4. A lifting apparatus of claim 1 that further comprises a jig to support said lifting apparatus relative the surface below thereof and further comprises in combination:(a) a plurality of components of said jig extendable and retractable to accommodate various distances between the said lifting apparatus and the surface below thereof,(b) a plurality of wheels, casters, or other rolling apparatuses optionally coupled to said jig.
5. A lifting apparatus of claim 1 that further comprises a plurality of locks releasably engaged to control pivotal movement throughout said lifting apparatus.
6. A lifting apparatus of claim 1 that comprises a means to tightly engage said lifting apparatus to said vehicle insert and further comprises in combination:(a) a structural gap at the engagement point end of said lifting apparatus,(b) a mechanical means to alter the physical dimensions of the engagement point of said lifting apparatus by releasably engaging a plurality of components that cause expansion and relief thereof.
8. A lifting apparatus of claim 1 that further comprises in combination:(a) a plurality of electric switching means optionally coupled to said lifting apparatus to control actuation of mechanically powered components thereof,(b) a plurality of electric sensor means optionally coupled to said lifting apparatus to control actuation of mechanically powered components thereof,(c) a plurality of wirelessly controlled switching means optionally coupled to said lifting apparatus to control actuation of mechanically powered components thereof,(d) a plurality of software controlled switching means optionally coupled to said lifting apparatus to control actuation of mechanically powered components thereof.
14. An apparatus of claim 1 that further comprises a means to releasably couple human and mechanically powered accessories to induce movement throughout said lifting apparatus.
CROSS REFERENCE TO RELATED APPLICATIONS
This application claims the benefit of priority under 35 U.S.C. 119(e) to provisional application No. 61-013571 filed Dec. 13, 2007 and titled "Rear-Vehicle Lifting Hoist--Method and Apparatus".

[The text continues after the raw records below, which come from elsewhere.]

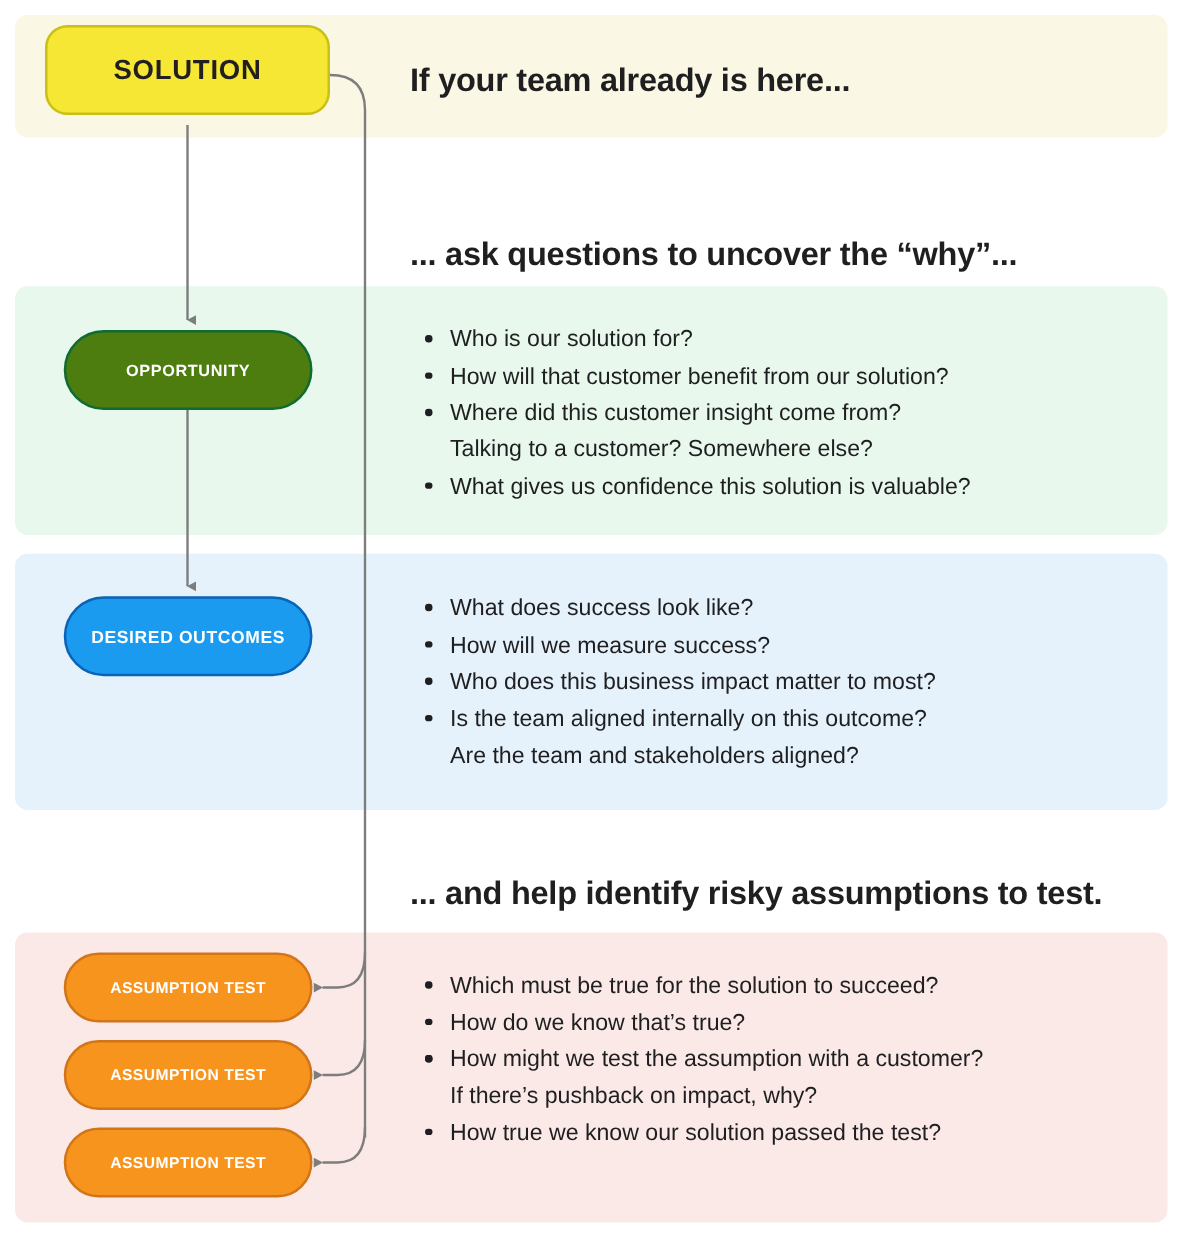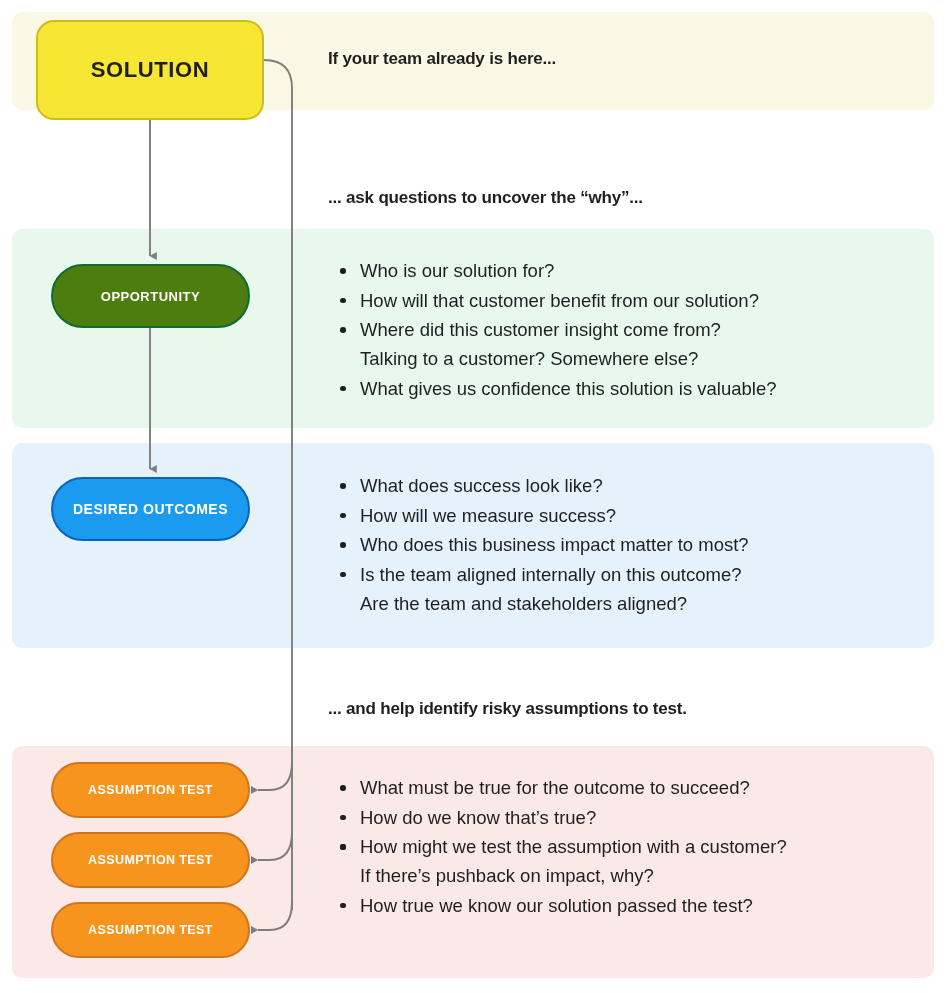"SOLUTION" .node-solution { height: 100px -> 72px }
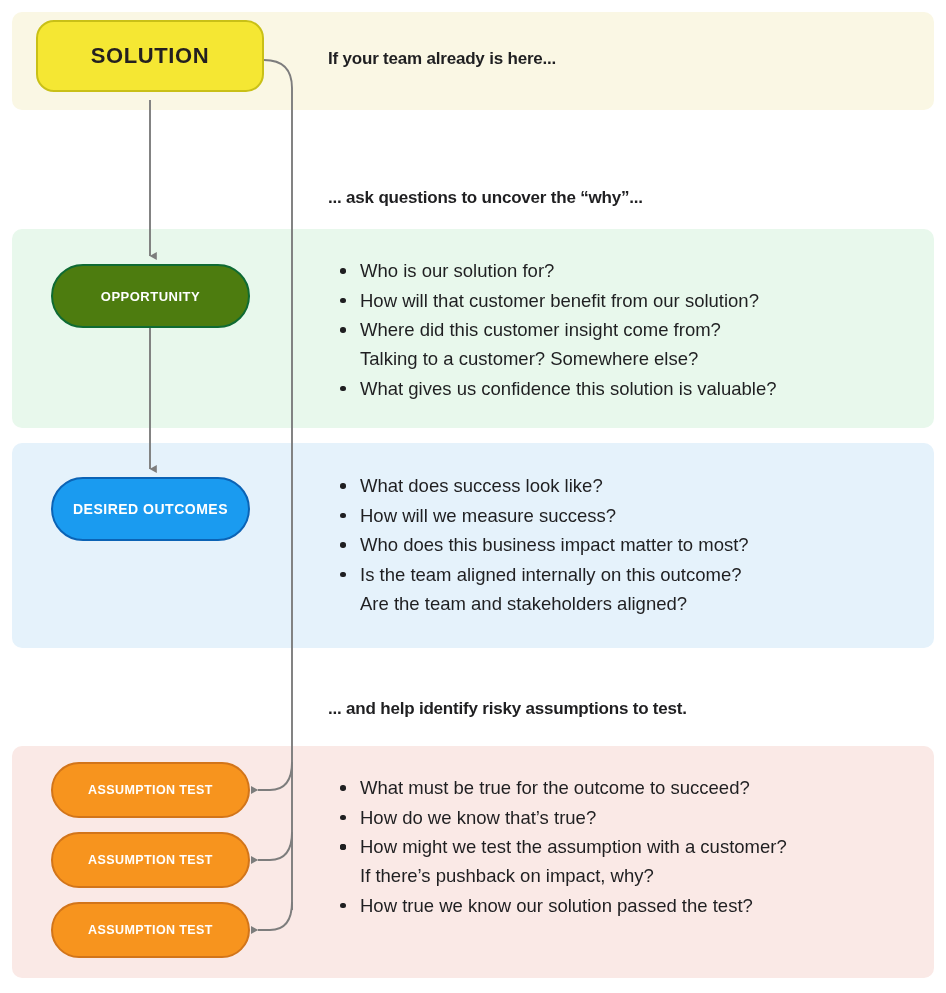"If your team already is" .heading { font-size: 17px -> 26px }
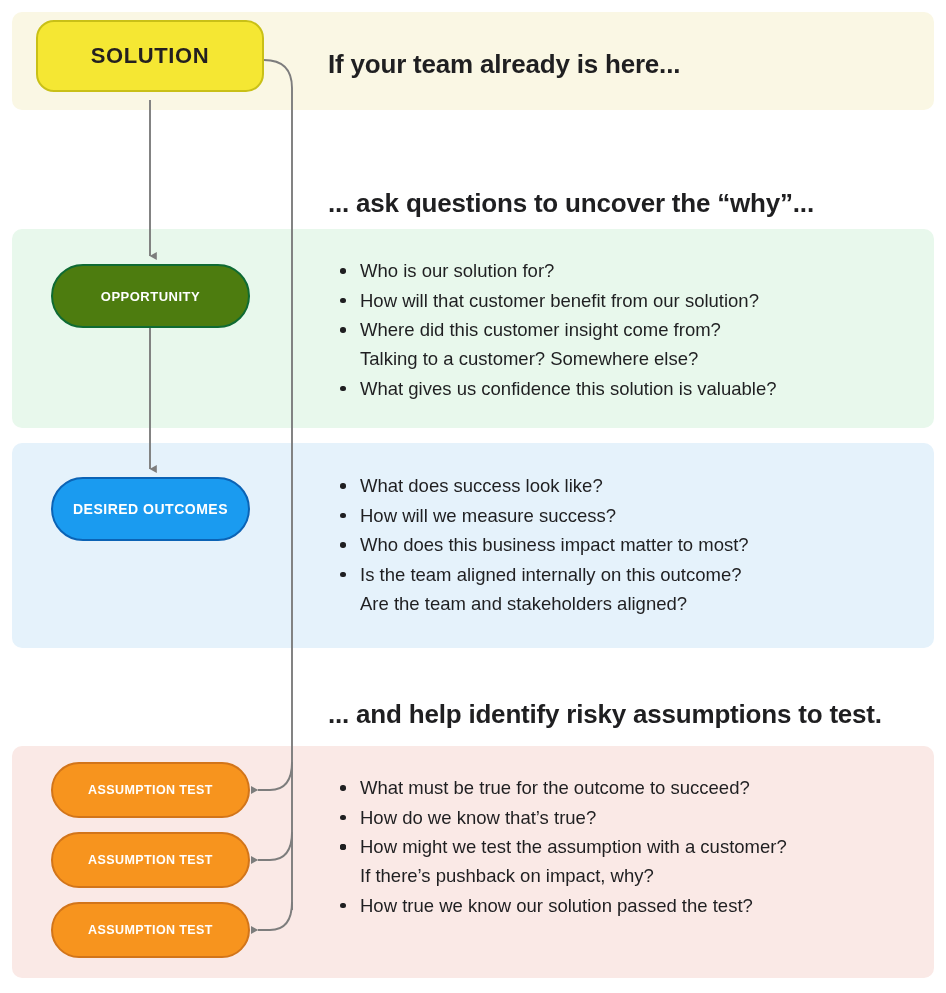"What must be true for" span { text: What must be true for the outcome -> Which must be true for the solution }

STATEMENT REGARDING FEDERALLY SPONSORED RESEARCH
FIELD OF THE INVENTION
The field of this invention relates to foldable vehicle lifts that are easy to install, use, and recover.
BACKGROUND OF THE INVENTION
This invention teaches improvements to methods and apparatuses that address the on-going ubiquitous need to conveniently load heavy items into vehicles. Prior art abundantly teaches costly and bulky lifting devices that are permanently or semi-permanently installed into the floor, frame, roof, sides and other structurally sound areas of a vehicle. Williams teaches a preferably telescoping lift that raises and lowers a platform in U.S. Pat. No. 6,726,435. Dahl teaches a similar yet larger platform in U.S. Pat. No. 6,655,895 that engages a substantial structure of a vehicle to increase load capacity. A more robust platform lift and enclosure is taught by Dorn in U.S. Pat. No. 5,674,043.
Farsai teaches a permanently installed wheelchair platform lift in U.S. Pat. No. 5,433,581 that lowers to receive a wheelchair from the surface and raises the chair to the floor level of the vehicle so that a person can be rolled into the vehicle. U.S. Pat. No. 6,585,474 teaches a wheelchair platform lift that is foldable into a stowed state. A smaller scale platform hoist intended principally for personal mobility scooters is taught by Williams in U.S. Pat. No. 6,726,435. U.S. Pat. No. 6,783,315 teaches a platform hoist that is mountable into a receiver hitch and uses a vehicle frame mounted structure to control pivoting action of the platform.
Kelso teaches a lift that raises a person so that the individual can more easily access a wheel chair in U.S. Pat. No. 7,055,840. By contrast, Romero teaches an apparatus that lifts a wheelchair to a person in U.S. Pat. No. 6,851,751. Carpenter teaches a hydraulic lift installable in a van that uses a pivotable frame to move a load in U.S. Pat. No. 4,121,695. Vartanian teaches a lift that uses components arranged in a parallelogram like structure to lift objects in U.S. Pat. No. 6,309,170.
A design taught by Kytola in U.S. Pat. No. 5,553,990 enables placement of a wheelchair in an enclosing cage as it is lifted into a vehicle. Ablabutyan teaches permanently mounted lifts that hoist a wheel chair bound passenger into a vehicle in U.S. Pat. Nos. 6,705,824 and 6,461,097. DuBose also teaches a lift designed to hoist a wheelchair bound person into a vehicle in U.S. Pat. No. 6,513,824.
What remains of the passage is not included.